Glosse:Das Streiflicht

(SZ) Wer am Morgen in der S-Bahn zur Arbeit unterwegs ist, sieht Hunderte trostlose Gestalten, die sich knechtisch über ihr Smartphone beugen - ein deprimierender Anblick, der einen für den Rest der Fahrt nur noch ins Laptop starren lässt. Doch manchmal sitzt da auch eine Frau, die vollkommen anders ist, die sich den Teufel um das ganze Twittern und Simsen schert und souverän ihr eigenes Ding macht: Sie schminkt sich. Einen kleinen Spiegel in der Linken haltend, tupft sie Puder aufs Gesicht, zupft mit der Pinzette an den Augenbrauen, dann die Präzisionsarbeit mit Wimperntusche, Lidschattenpinsel und Eyelinerstift, ehe die Lippen zum perfekten Kussmund gefärbt werden.
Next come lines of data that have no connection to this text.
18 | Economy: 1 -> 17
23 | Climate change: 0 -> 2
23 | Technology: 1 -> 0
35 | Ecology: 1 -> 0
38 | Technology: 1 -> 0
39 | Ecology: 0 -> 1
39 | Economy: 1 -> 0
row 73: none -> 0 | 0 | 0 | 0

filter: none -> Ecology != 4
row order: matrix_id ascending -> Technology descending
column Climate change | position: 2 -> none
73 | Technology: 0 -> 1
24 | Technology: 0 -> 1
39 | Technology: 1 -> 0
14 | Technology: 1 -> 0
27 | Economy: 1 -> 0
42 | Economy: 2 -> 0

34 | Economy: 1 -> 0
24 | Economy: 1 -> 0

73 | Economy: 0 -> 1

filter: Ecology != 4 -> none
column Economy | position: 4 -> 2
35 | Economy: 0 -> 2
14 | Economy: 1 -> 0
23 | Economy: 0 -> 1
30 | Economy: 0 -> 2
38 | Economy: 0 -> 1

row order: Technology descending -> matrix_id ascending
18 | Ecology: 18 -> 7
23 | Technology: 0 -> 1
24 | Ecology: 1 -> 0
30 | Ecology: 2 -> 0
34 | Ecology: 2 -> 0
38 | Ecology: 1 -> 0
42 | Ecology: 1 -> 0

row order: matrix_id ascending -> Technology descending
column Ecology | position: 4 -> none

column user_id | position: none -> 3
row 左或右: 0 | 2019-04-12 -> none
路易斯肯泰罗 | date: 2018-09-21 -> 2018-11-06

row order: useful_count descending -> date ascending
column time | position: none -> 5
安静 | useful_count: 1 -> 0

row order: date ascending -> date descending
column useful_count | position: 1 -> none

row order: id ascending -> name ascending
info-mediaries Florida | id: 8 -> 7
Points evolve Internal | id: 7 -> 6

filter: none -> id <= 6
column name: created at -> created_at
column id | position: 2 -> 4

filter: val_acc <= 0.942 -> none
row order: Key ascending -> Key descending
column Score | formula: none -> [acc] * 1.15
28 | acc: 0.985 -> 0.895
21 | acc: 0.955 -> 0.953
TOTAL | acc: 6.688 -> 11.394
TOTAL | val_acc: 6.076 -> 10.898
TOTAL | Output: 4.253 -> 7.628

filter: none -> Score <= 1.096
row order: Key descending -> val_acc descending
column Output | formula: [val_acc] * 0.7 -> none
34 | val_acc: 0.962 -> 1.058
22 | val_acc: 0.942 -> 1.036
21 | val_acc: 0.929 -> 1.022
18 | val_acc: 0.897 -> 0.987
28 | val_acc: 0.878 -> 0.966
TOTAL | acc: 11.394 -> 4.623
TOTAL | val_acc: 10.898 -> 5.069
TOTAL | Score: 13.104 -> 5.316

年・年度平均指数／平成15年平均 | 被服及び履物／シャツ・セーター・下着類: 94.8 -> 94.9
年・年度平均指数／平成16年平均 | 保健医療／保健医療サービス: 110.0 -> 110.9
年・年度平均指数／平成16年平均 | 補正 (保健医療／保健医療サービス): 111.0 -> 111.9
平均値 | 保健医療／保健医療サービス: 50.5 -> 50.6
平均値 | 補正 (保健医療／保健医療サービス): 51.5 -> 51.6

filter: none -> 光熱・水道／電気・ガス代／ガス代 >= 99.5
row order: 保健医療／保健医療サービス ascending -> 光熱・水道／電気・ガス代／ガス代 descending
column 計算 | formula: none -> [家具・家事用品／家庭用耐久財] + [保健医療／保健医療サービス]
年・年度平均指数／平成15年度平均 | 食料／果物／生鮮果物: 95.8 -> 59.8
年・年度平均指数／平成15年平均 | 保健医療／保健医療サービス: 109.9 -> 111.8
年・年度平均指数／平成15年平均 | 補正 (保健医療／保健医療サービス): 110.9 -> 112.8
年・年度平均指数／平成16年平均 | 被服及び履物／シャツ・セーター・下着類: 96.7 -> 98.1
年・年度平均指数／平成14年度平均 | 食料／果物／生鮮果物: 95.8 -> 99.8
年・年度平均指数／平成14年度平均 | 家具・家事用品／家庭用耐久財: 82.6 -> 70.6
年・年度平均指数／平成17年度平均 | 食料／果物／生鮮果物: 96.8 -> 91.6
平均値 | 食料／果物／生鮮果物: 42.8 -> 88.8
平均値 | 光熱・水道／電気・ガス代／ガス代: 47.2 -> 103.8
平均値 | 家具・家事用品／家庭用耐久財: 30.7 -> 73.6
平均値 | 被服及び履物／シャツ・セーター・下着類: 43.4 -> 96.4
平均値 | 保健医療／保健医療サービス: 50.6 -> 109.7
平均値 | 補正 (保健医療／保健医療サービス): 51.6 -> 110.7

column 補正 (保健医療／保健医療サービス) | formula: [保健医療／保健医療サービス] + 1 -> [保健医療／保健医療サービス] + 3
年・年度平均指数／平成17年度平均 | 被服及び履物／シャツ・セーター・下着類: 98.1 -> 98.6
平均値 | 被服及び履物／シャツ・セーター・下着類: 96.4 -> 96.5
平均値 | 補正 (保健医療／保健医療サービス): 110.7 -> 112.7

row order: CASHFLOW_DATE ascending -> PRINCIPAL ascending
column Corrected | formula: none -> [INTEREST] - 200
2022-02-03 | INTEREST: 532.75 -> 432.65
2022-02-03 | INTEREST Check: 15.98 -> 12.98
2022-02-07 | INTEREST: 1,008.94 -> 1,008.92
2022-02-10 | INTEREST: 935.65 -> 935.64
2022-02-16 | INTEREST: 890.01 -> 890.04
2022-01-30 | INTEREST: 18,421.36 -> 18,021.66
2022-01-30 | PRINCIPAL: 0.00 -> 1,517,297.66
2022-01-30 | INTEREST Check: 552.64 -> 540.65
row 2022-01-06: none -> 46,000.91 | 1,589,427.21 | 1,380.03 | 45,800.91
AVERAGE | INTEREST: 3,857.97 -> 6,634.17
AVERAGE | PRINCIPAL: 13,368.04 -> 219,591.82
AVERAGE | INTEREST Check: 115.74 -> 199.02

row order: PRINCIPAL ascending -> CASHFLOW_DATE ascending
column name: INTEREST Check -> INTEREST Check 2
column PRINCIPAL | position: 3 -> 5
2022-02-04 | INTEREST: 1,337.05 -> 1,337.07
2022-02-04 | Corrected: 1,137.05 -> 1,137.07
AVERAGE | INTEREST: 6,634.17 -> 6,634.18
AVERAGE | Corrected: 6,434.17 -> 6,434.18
Es mag ein wenig anstößig klingen, aber es hilft nichts, die Wahrheit muss raus: Man kann da nicht wegschauen, man ist förmlich gezwungen zuzusehen, wie sich das morgenmüde Gesicht in ein Idealgemälde verwandelt, gegen das sogar die Mona Lisa verblasst. Aber gehört sich das? Eine Frau beim Schminken zu beobachten, was ja doch eine private, wenn nicht gar intime Betätigung ist? Gleicht das nicht dem verstohlenen und letztlich verwerflichen Blick ins Boudoir?